Les recommandations proposées s’adressent aux autorités politiques, aux universités, aux médecins et autres professionnels de santé, ainsi qu’aux patients et leurs aidants. Une action commune de tous ces acteurs est nécessaire afin de faire rentrer la sensibilisation et les pratiques gériatriques dans la vie quotidienne.
Recommandations pour la prise en charge des FdR CV chez les sujets >75 ans
Evaluation du niveau de fragilité
– Utiliser en première intention des échelles de fragilité rapides (<10 minutes), validées et faciles à réaliser par tous les professionnels de santé (exemple : ICOPE/OMS, Score de Fragilité Clinique, Critères de Fried).
– Ces dépistages doivent être réalisés préférentiellement en dehors du milieu hospitalier, avec une fréquence annuelle.
– Adapter la prise en charge des FdR CV en fonction des résultats obtenus chez les :
- Patients robustes : stratégie assez proche de celle des sujets plus jeunes,
- Patients modérément fragiles mais indépendants : stratégies plus conservatrices, cibles thérapeutiques moins strictes, surveillance clinico-biologique étroite.

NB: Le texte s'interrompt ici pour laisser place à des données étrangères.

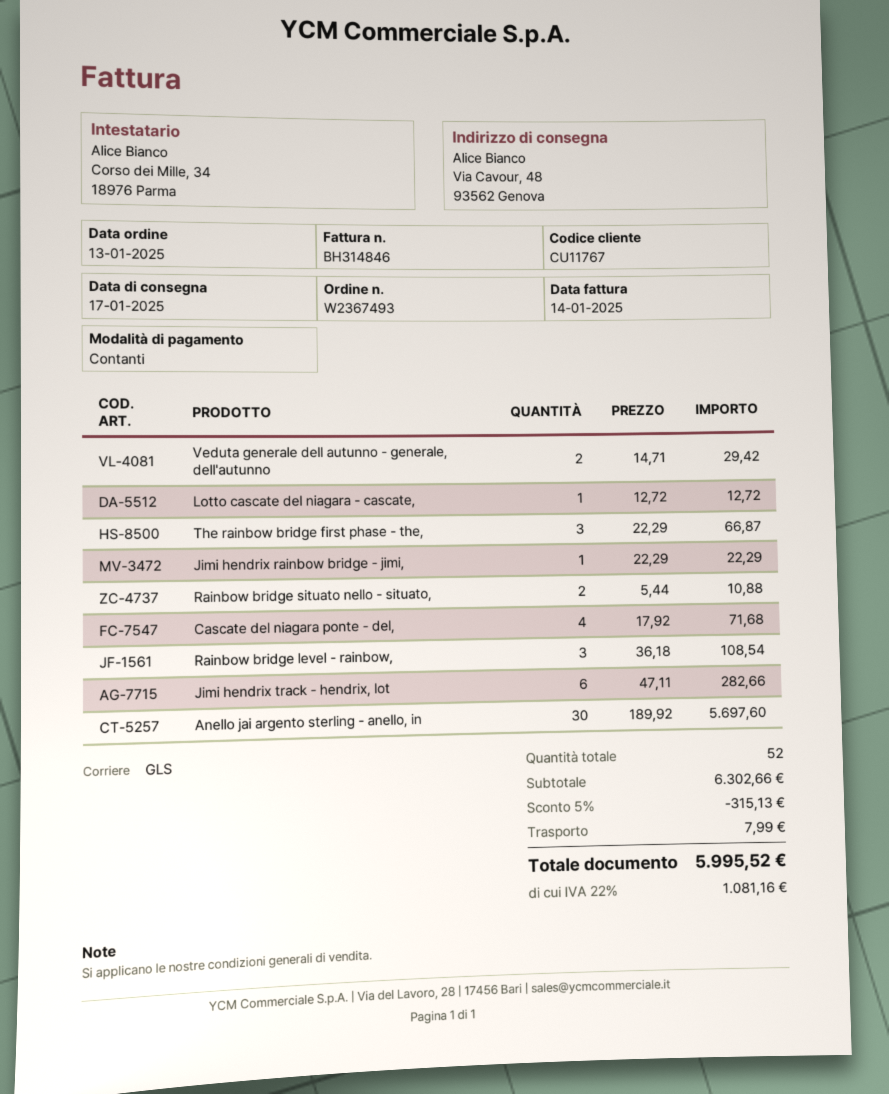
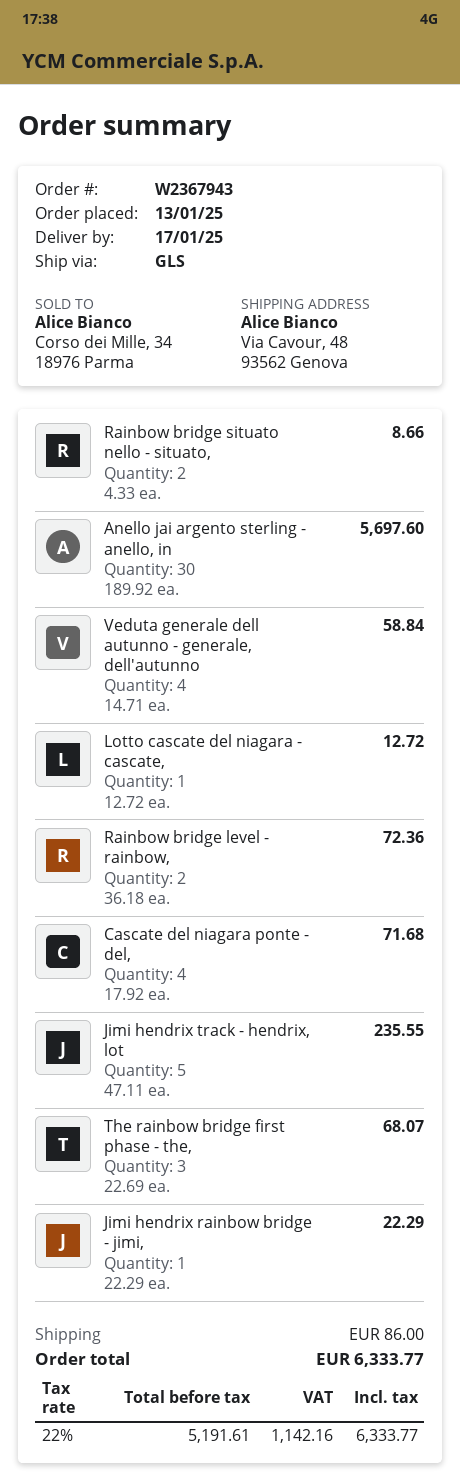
order number: W2367493 -> W2367943
Veduta generale dell autunno - generale, dell'autunno: 2 x 14.71 = 29.42 -> 4 x 14.71 = 58.84
The rainbow bridge first phase - the,: 3 x 22.29 = 66.87 -> 3 x 22.69 = 68.07
Rainbow bridge situato nello - situato,: 2 x 5.44 = 10.88 -> 2 x 4.33 = 8.66
Rainbow bridge level - rainbow,: 3 x 36.18 = 108.54 -> 2 x 36.18 = 72.36
Jimi hendrix track - hendrix, lot: 6 x 47.11 = 282.66 -> 5 x 47.11 = 235.55
discount: 5% = 315.13 -> none
shipping: 7.99 -> 86.00
tax: 22% = 1081.16 -> 22% = 1142.16
total: 5995.52 -> 6333.77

- Patients dépendants : individualisation des stratégies car risque iatrogène majeur, lutte contre la polymédication, décroissance thérapeutique le cas échéant.
Interventions d’équipes mobiles dans les EHPAD
- Equipes déployées par les Communautés Professionnelles Territoriales de Santé (CPTS) avec le soutien des Autorités Régionales de Santé (ARS) dans le cadre de conventions tripartites (ARS-EHPAD- Equipes Mobiles).
- Ces équipes doivent assurer le suivi des FdR CV chez les patients à haut risque, dès leur entrée en EHPAD par tous les moyens possibles (visites sur place, extraction de données à partir du dossier médical informatique, organisation de téléconsultations).
Déprescription : un outil thérapeutique majeur
- Pas de reconduite automatique des ordonnances médicamenteuses
- Le médecin traitant doit être la personne pivot dans la gestion de l’ensemble des traitements, et la coordination avec les spécialistes doit être systématique.
- Formation des médecins à la déprescription dès le 2ème cycle des études médicales.
Prévention de la iatrogénie
- Utilisation systématique d’un pilulier ;
- Passage d’IDE pour les plus fragiles et/ou isolés ;
- Surveillance clinique à domicile par des outils connectés adaptés aux capacités fonctionnelles et l’environnement des patients.
Promotion d’une recherche clinique qui n’exclut pas les plus fragiles
• Considérer l’inclusion des sujets fragiles comme un critère majeur de qualité dans les appels d’offre publiques (PHRC, ANR etc.).
• Obliger les industriels du médicament à tester leurs molécules sur les sujets très âgés et fragiles si ces médicaments leur sont destinés.